あらすじ
Debian 10 に Squid 4.6 を HTTPS対応でインストールしようじゃなイカ。
モチベーション
先日、CentOSが終了するとの話がありました。これはイカがいたしましょう。今まで CentOS でフォワードプロキシを運用していましたが、この機会にDebianに引っ越しすることにします。Debianは、UbuntuやKali、Raspbianのベースになっています。
※フォワードプロキシはウェブ利用のクライアント側に位置し、ウェブサービスユーザーの身代わりになるものです。Webフィルタリングのサーバーとして機能させることが出来ます。ちなみに逆はリバースプロキシで、ウェブサービスのサーバーの身代わりになるものです。HTTPにSSLを付けるだけだったり、いろいろします。どちらもイカしてますね!
今までCentoOSだった人が、DebianでProxyを使い始める話をするだけです。

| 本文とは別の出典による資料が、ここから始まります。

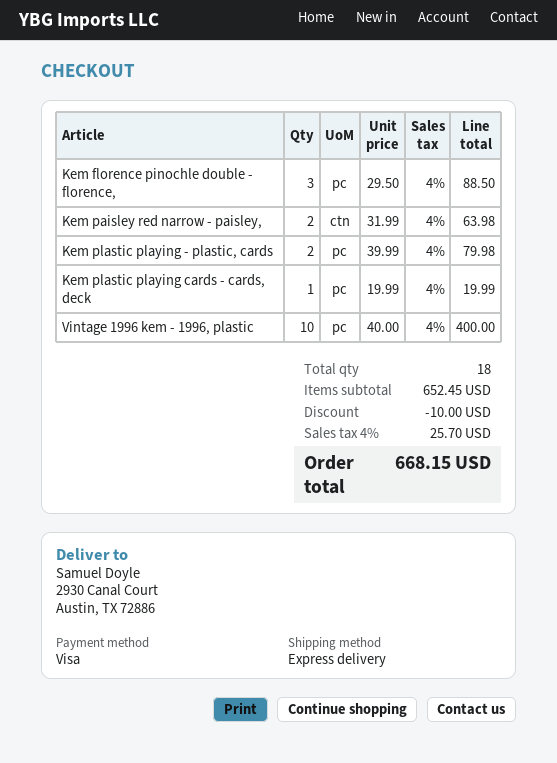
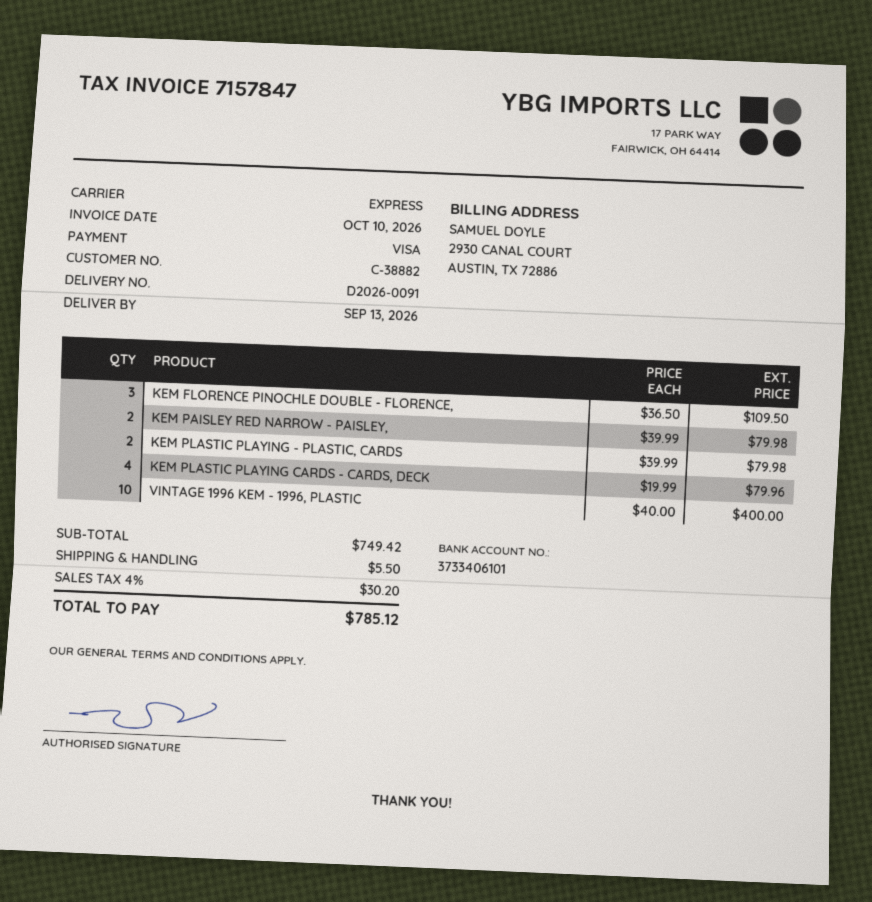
Kem florence pinochle double - florence,: 3 x 29.50 = 88.50 -> 3 x 36.50 = 109.50
Kem paisley red narrow - paisley,: 2 x 31.99 = 63.98 -> 2 x 39.99 = 79.98
Kem plastic playing cards - cards, deck: 1 x 19.99 = 19.99 -> 4 x 19.99 = 79.96
subtotal: 652.45 -> 749.42
discount: 10.00 -> none
shipping: none -> 5.50
tax: 4% = 25.70 -> 4% = 30.20
total: 668.15 -> 785.12

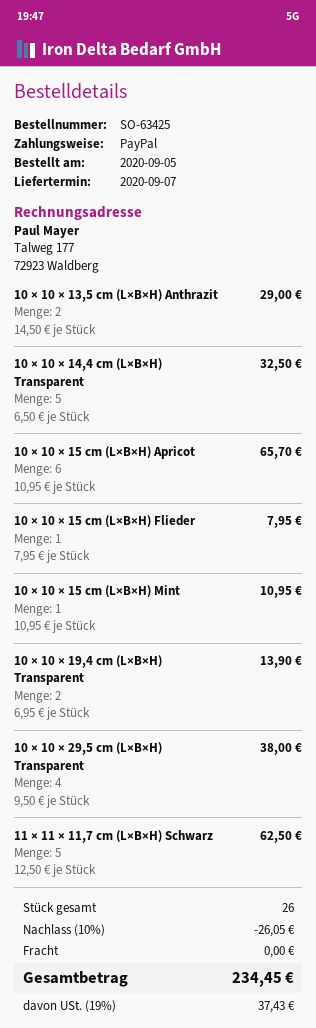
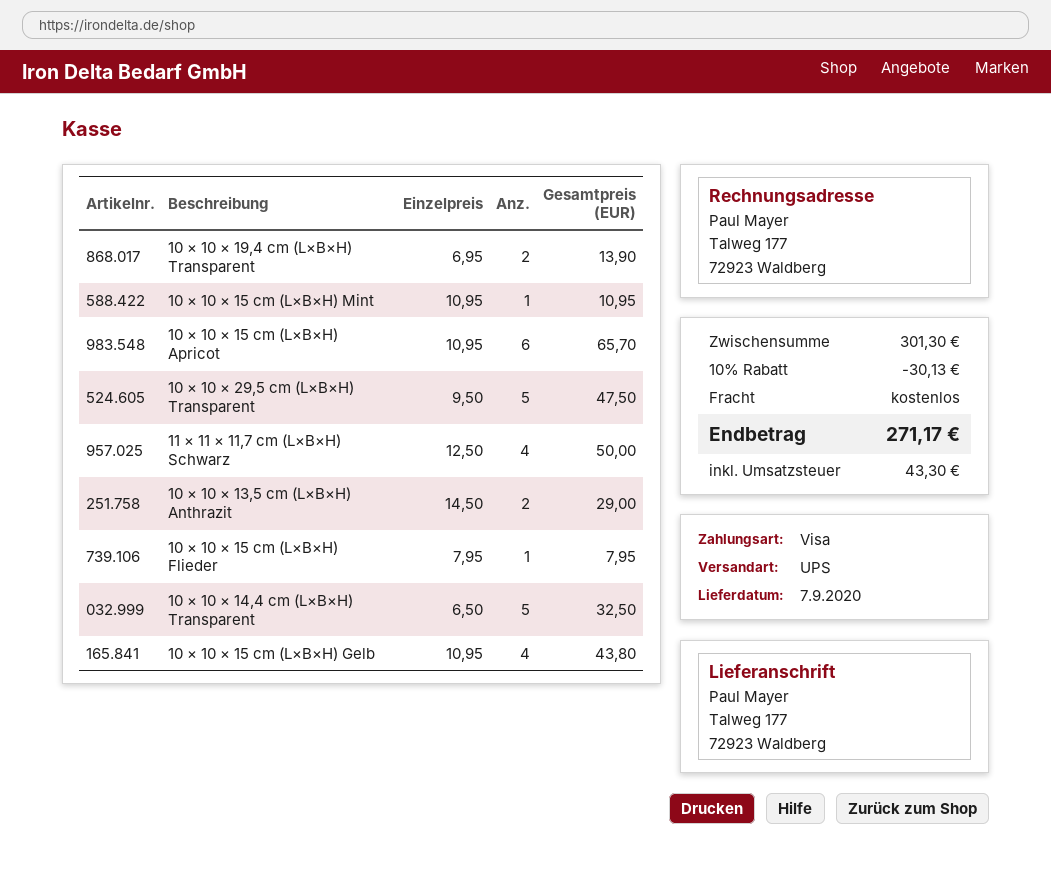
payment method: PayPal -> Visa
10 × 10 × 29,5 cm (L×B×H) Transparent: 4 x 9.50 = 38.00 -> 5 x 9.50 = 47.50
11 × 11 × 11,7 cm (L×B×H) Schwarz: 5 x 12.50 = 62.50 -> 4 x 12.50 = 50.00
10 × 10 × 15 cm (L×B×H) Gelb: none -> 4 x 10.95 = 43.80
discount: 10% = 26.05 -> 10% = 30.13
tax: 37.43 -> 43.30
total: 234.45 -> 271.17

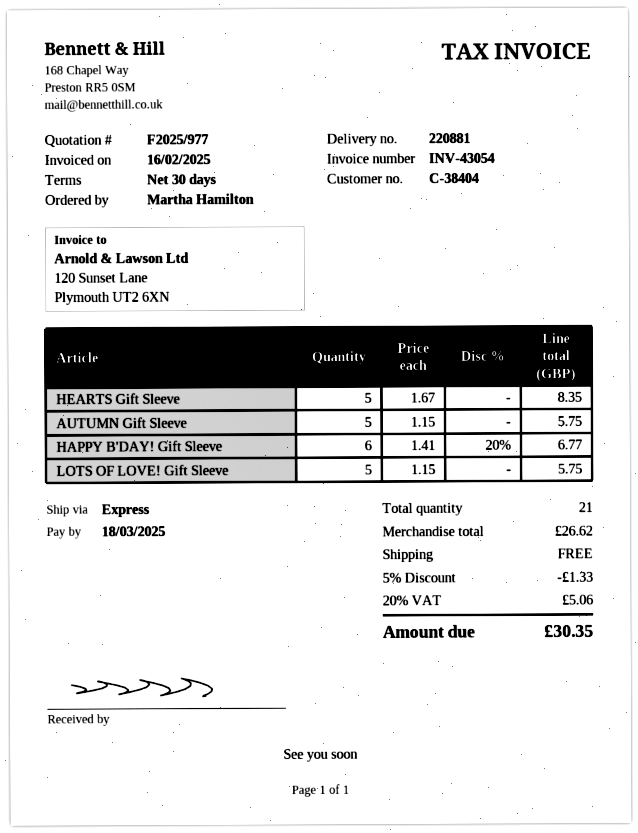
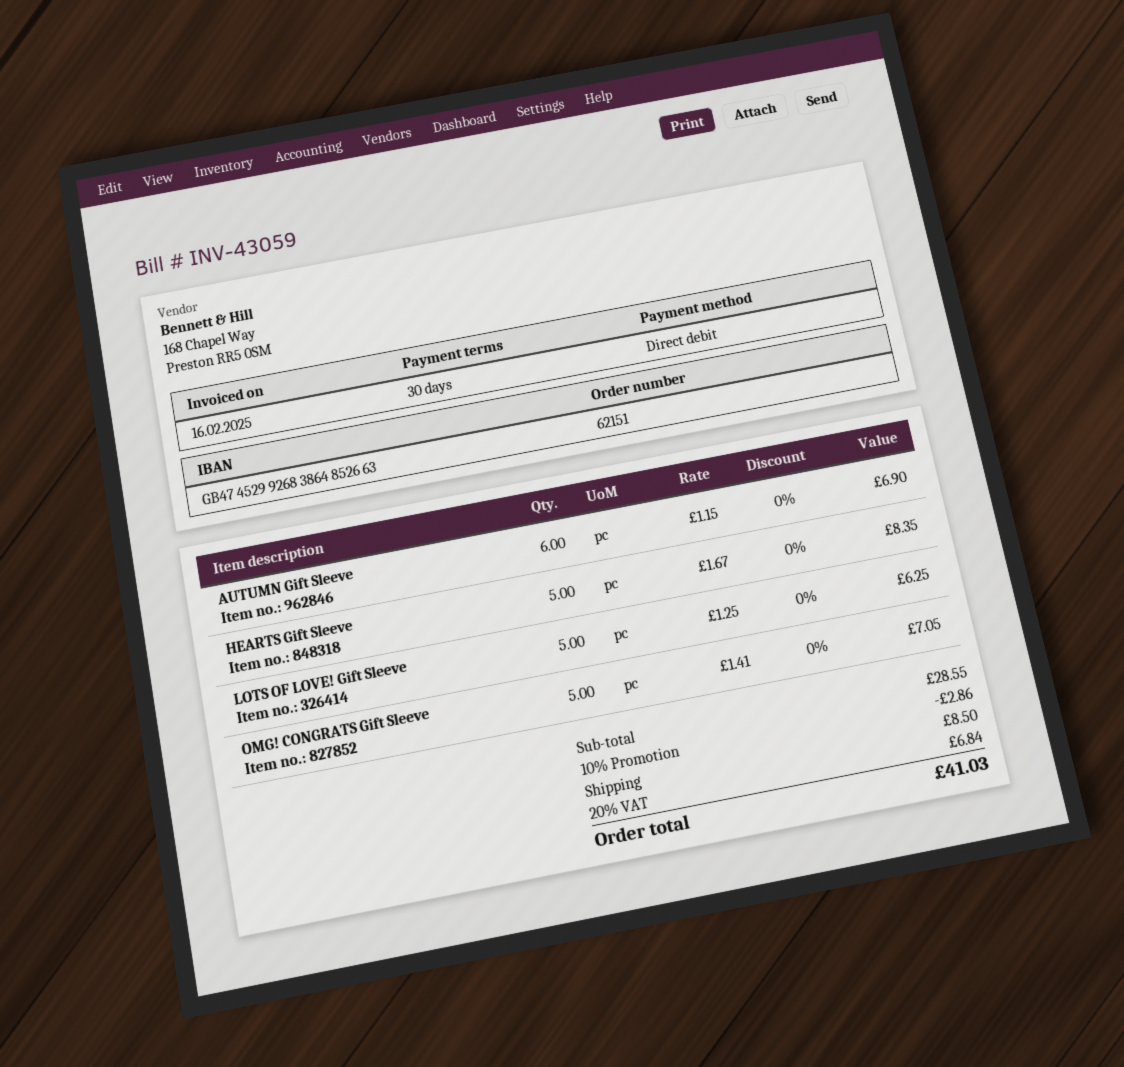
invoice number: INV-43054 -> INV-43059
AUTUMN Gift Sleeve: 5 x 1.15 = 5.75 -> 6 x 1.15 = 6.90
HAPPY B'DAY! Gift Sleeve: 6 x 1.41 - 20% = 6.77 -> none
LOTS OF LOVE! Gift Sleeve: 5 x 1.15 = 5.75 -> 5 x 1.25 = 6.25
OMG! CONGRATS Gift Sleeve: none -> 5 x 1.41 = 7.05
subtotal: 26.62 -> 28.55
discount: 5% = 1.33 -> 10% = 2.86
shipping: 0.00 -> 8.50
tax: 20% = 5.06 -> 20% = 6.84
total: 30.35 -> 41.03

引っ越しと書きましたが、設定引継のガイドではありません。
いろいろ調べると、CentOS の移行先は CentOS Stream のほうが良さそうです。イカようにも出来そうですね。
そもそもフォワードプロキシのメリット
企業では、NAT 機能で、社内ネットワーク内からインターネットにアクセスする設定が多いです。NAT では、悪質なサイトなどへのアクセスを IP アドレスでしかブロックできないことがあります。
「別にいいんじゃなイカ?」という声もありそうですが、これでは上手くイカない事例があるわけです。

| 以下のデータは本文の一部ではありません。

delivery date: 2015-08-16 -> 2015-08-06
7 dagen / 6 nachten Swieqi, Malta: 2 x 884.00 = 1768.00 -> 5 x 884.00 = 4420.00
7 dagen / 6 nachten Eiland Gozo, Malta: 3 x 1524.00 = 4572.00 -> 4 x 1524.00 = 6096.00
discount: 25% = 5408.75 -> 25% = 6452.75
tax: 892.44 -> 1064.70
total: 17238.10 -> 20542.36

IP アドレスでブロックすると、AWS や Akamai といった CDN まで対象に含めてしまうことになります。これにより、まったく関係のないサイトで利用されている CSS、JavaScript ファイルまでブロックしてしまい、様々なページでの閲覧に支障が出てくることがあります。これはイカんですね。

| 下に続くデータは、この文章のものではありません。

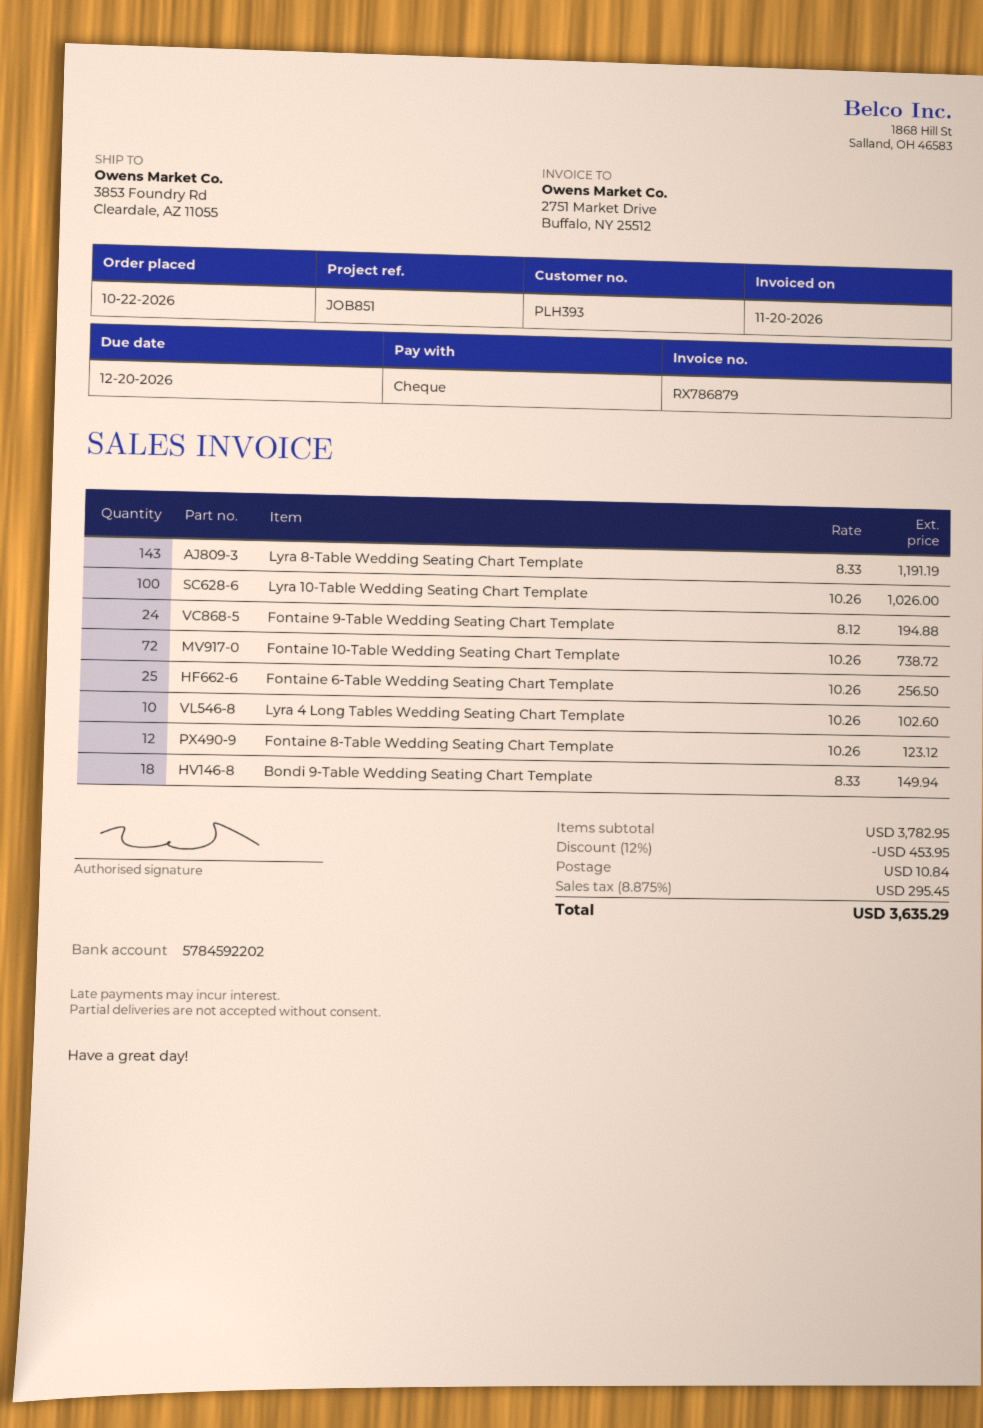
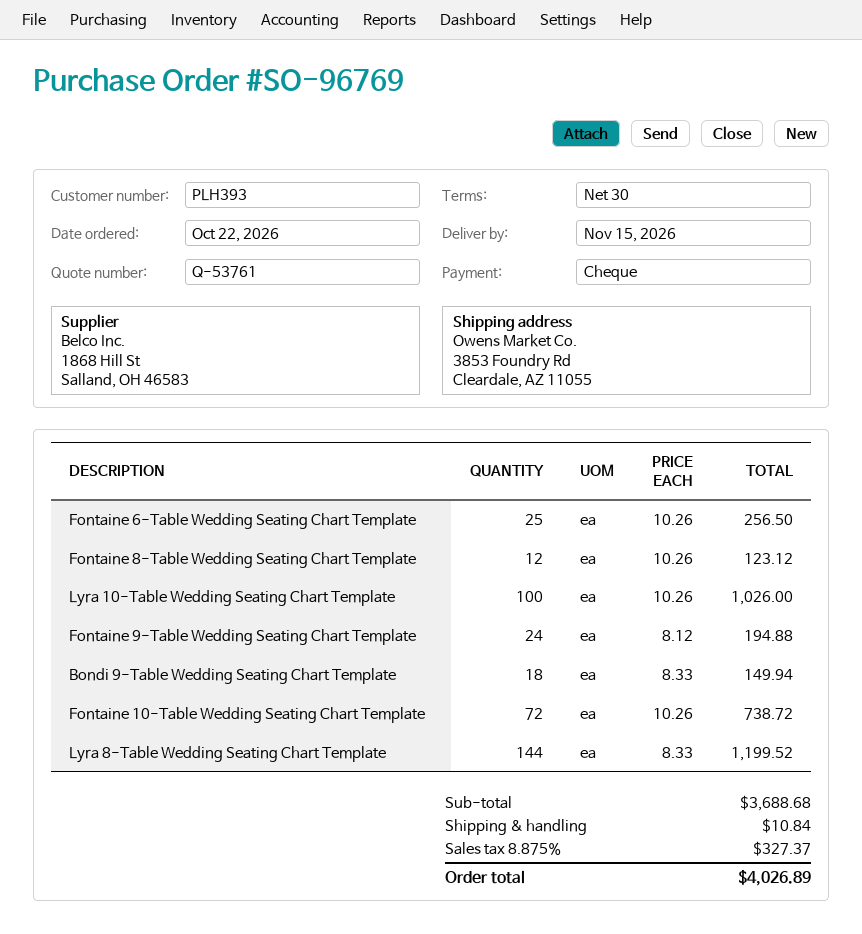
Lyra 8-Table Wedding Seating Chart Template: 143 x 8.33 = 1191.19 -> 144 x 8.33 = 1199.52
Lyra 4 Long Tables Wedding Seating Chart Template: 10 x 10.26 = 102.60 -> none
subtotal: 3782.95 -> 3688.68
discount: 12% = 453.95 -> none
tax: 8.875% = 295.45 -> 8.875% = 327.37
total: 3635.29 -> 4026.89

そこで Squid の出番です。 Webプロキシなので、アプリケーション層で動作し、IP アドレスではなく FQDN でブロックが可能なのです。昨今の CDN を多用する Web サービスを安全に利用できます。 また、FQDN で接続ログが残るのもCSIRT的に好都合です。
また、Webにはインターネット閲覧はさせたくないが、ソフトウェア更新はしたいといった内容にも応えてくれます。
このように、フォワードプロキシはイカしたシステムなのです。
HTTPS・SSL
Googleの透明性レポート「ウェブ上での HTTPS 暗号化」をみても分かるように、Google主導の取り組みによって HTTPS 化が進んでいます。squid で SSL が扱えるようにすることは必須と言えます。
ところが2021年、現在のStableバージョンsquid4.6ではSSLは無効化されております。そのため、少々お手数がかかります。そのあたりのお話もしていきましょう。
待って!インストールしないで!
いきなりapt installしようとしましたか?ちょっと待ってください。それはイカんです。
その方法でインストールしたsquidにはSSLの機能がありません。
「そんなわけないじゃなイカ!?」って人は一度インストールしてみて、
次のコマンドを実行してみてください。
squid -v
configure options パラメータの値に --enable-ssl-crtd および --with-openssl が含まれていればそのまま使えます。
無ければ、使えないのです。SSL機能が。
なんと、ソースコードからビルドする前にオプション設定が必要です。そのため、自分でビルドする必要があります。ビルドしてからインストールしましょう。イカにしてビルドするのでしょうか?
ビルドしよう
まずはアーカイバをインストールします。
sudo apt install dpkg-dev
これで、ソースコードの圧縮ファイルをダウンロード後に解凍してくれます。
次に、ソースコードをダウンロードします。
cd ~
sudo apt source squid
そうすると、~/squid-4.6というフォルダが出来上がります。
これがプロジェクトフォルダです。
この中にあるビルド設定ファイルrulesを書き換えます。
sudo nano -l ~/squid-4.6/debian/rules
私はnanoエディターが好きなのでnanoで編集します。
nano エディター起動オプションに-lを付与して行番号を表示しています。rulesファイルは大きいため行番号が分かると便利です。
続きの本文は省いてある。